_Problem:_ Transcribe the records that follow, keeping every word as it stands.

_Given entries:_
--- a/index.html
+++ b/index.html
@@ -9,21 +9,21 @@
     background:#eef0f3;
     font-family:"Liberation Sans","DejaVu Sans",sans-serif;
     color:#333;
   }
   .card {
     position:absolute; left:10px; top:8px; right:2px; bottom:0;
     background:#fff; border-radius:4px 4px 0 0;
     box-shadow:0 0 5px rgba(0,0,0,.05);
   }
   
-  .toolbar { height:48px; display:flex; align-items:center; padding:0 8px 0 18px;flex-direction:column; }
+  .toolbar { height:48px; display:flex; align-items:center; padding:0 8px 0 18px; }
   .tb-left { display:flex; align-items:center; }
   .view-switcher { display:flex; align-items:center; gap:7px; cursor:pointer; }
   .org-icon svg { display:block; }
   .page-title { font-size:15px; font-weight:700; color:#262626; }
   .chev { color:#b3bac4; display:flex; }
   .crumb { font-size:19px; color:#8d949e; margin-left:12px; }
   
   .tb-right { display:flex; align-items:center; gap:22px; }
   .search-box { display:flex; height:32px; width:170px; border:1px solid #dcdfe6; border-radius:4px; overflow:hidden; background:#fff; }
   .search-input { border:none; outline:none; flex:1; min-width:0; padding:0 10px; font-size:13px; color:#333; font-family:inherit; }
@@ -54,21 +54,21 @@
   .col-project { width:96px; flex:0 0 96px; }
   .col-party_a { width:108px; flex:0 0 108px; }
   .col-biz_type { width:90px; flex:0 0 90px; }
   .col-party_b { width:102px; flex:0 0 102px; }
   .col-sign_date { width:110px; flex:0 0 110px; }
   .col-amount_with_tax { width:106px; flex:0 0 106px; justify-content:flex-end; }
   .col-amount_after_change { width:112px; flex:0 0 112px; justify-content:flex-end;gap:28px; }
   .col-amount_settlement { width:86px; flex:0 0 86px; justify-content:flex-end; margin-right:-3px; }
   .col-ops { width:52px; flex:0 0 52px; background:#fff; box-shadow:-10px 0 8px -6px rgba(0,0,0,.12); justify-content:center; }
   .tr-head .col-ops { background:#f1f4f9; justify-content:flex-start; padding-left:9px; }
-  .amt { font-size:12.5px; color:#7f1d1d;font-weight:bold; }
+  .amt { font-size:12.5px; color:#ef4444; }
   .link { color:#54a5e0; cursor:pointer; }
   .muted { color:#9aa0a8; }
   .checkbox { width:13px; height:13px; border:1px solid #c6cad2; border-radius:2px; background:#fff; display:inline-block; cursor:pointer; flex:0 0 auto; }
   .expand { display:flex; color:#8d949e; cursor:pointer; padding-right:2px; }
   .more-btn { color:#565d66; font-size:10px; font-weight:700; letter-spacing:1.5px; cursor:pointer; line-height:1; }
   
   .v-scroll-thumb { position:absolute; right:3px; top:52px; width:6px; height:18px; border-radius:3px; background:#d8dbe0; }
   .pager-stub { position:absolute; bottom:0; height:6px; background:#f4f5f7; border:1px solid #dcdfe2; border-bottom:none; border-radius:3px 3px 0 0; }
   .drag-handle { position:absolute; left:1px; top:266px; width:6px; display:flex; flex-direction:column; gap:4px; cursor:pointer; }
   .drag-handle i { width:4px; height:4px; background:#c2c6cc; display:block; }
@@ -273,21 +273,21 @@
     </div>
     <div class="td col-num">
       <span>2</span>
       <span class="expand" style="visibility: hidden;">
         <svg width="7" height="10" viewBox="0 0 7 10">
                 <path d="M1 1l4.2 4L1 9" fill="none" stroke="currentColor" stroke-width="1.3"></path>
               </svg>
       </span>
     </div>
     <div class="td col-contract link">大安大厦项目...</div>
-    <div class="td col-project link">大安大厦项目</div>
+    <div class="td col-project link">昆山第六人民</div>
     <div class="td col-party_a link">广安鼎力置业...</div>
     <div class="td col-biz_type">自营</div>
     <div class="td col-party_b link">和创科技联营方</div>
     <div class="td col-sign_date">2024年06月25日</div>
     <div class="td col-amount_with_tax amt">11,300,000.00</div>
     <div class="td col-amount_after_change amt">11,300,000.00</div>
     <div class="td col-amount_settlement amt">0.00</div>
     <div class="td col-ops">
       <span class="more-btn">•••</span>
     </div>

_Problem solution:_
--- a/index.html
+++ b/index.html
@@ -9,21 +9,21 @@
     background:#eef0f3;
     font-family:"Liberation Sans","DejaVu Sans",sans-serif;
     color:#333;
   }
   .card {
     position:absolute; left:10px; top:8px; right:2px; bottom:0;
     background:#fff; border-radius:4px 4px 0 0;
     box-shadow:0 0 5px rgba(0,0,0,.05);
   }
   
-  .toolbar { height:48px; display:flex; align-items:center; padding:0 8px 0 18px;flex-direction:column; }
+  .toolbar { height:48px; display:flex; align-items:center; padding:0 8px 0 18px; }
   .tb-left { display:flex; align-items:center; }
   .view-switcher { display:flex; align-items:center; gap:7px; cursor:pointer; }
   .org-icon svg { display:block; }
   .page-title { font-size:15px; font-weight:700; color:#262626; }
   .chev { color:#b3bac4; display:flex; }
   .crumb { font-size:19px; color:#8d949e; margin-left:12px; }
   
   .tb-right { display:flex; align-items:center; gap:22px; }
   .search-box { display:flex; height:32px; width:170px; border:1px solid #dcdfe6; border-radius:4px; overflow:hidden; background:#fff; }
   .search-input { border:none; outline:none; flex:1; min-width:0; padding:0 10px; font-size:13px; color:#333; font-family:inherit; }
@@ -54,21 +54,21 @@
   .col-project { width:96px; flex:0 0 96px; }
   .col-party_a { width:108px; flex:0 0 108px; }
   .col-biz_type { width:90px; flex:0 0 90px; }
   .col-party_b { width:102px; flex:0 0 102px; }
   .col-sign_date { width:110px; flex:0 0 110px; }
   .col-amount_with_tax { width:106px; flex:0 0 106px; justify-content:flex-end; }
   .col-amount_after_change { width:112px; flex:0 0 112px; justify-content:flex-end;gap:28px; }
   .col-amount_settlement { width:86px; flex:0 0 86px; justify-content:flex-end; margin-right:-3px; }
   .col-ops { width:52px; flex:0 0 52px; background:#fff; box-shadow:-10px 0 8px -6px rgba(0,0,0,.12); justify-content:center; }
   .tr-head .col-ops { background:#f1f4f9; justify-content:flex-start; padding-left:9px; }
-  .amt { font-size:12.5px; color:#7f1d1d;font-weight:bold; }
+  .amt { font-size:12.5px; color:#ef4444; }
   .link { color:#54a5e0; cursor:pointer; }
   .muted { color:#9aa0a8; }
   .checkbox { width:13px; height:13px; border:1px solid #c6cad2; border-radius:2px; background:#fff; display:inline-block; cursor:pointer; flex:0 0 auto; }
   .expand { display:flex; color:#8d949e; cursor:pointer; padding-right:2px; }
   .more-btn { color:#565d66; font-size:10px; font-weight:700; letter-spacing:1.5px; cursor:pointer; line-height:1; }
   
   .v-scroll-thumb { position:absolute; right:3px; top:52px; width:6px; height:18px; border-radius:3px; background:#d8dbe0; }
   .pager-stub { position:absolute; bottom:0; height:6px; background:#f4f5f7; border:1px solid #dcdfe2; border-bottom:none; border-radius:3px 3px 0 0; }
   .drag-handle { position:absolute; left:1px; top:266px; width:6px; display:flex; flex-direction:column; gap:4px; cursor:pointer; }
   .drag-handle i { width:4px; height:4px; background:#c2c6cc; display:block; }
@@ -273,21 +273,21 @@
     </div>
     <div class="td col-num">
       <span>2</span>
       <span class="expand" style="visibility: hidden;">
         <svg width="7" height="10" viewBox="0 0 7 10">
                 <path d="M1 1l4.2 4L1 9" fill="none" stroke="currentColor" stroke-width="1.3"></path>
               </svg>
       </span>
     </div>
     <div class="td col-contract link">大安大厦项目...</div>
-    <div class="td col-project link">大安大厦项目</div>
+    <div class="td col-project link">昆山第六人民</div>
     <div class="td col-party_a link">广安鼎力置业...</div>
     <div class="td col-biz_type">自营</div>
     <div class="td col-party_b link">和创科技联营方</div>
     <div class="td col-sign_date">2024年06月25日</div>
     <div class="td col-amount_with_tax amt">11,300,000.00</div>
     <div class="td col-amount_after_change amt">11,300,000.00</div>
     <div class="td col-amount_settlement amt">0.00</div>
     <div class="td col-ops">
       <span class="more-btn">•••</span>
     </div>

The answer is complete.